Before and after images:
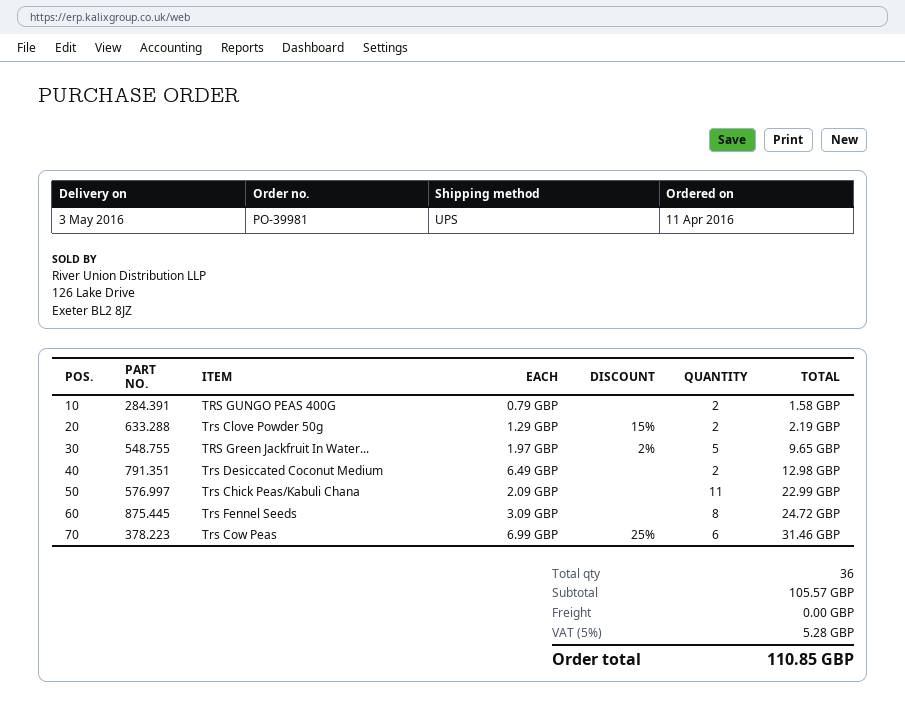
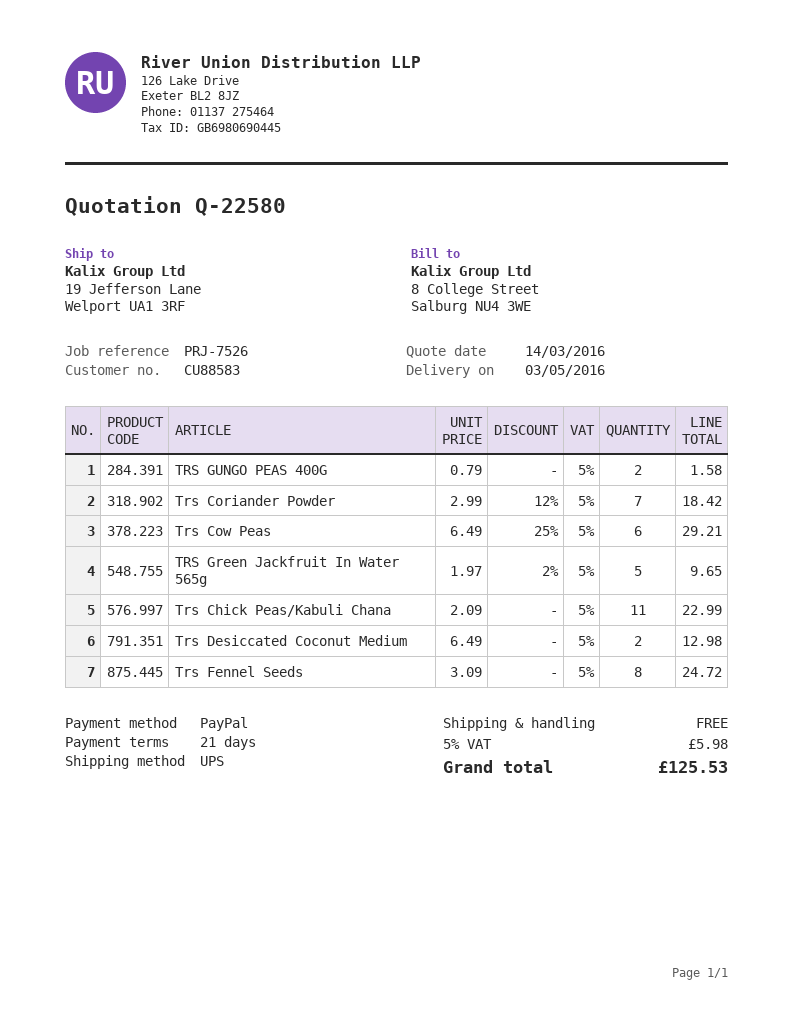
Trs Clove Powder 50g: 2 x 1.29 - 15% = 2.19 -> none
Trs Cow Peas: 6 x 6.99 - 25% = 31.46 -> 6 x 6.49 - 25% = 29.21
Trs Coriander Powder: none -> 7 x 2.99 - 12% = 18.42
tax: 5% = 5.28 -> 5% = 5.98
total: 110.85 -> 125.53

**Task to carry out**
Each line from the one containing "Trs Coriander Powder: none" to the final line of the entries above must be returned exactly, and no other line may appear.

**Solution for this problem**
Trs Coriander Powder: none -> 7 x 2.99 - 12% = 18.42
tax: 5% = 5.28 -> 5% = 5.98
total: 110.85 -> 125.53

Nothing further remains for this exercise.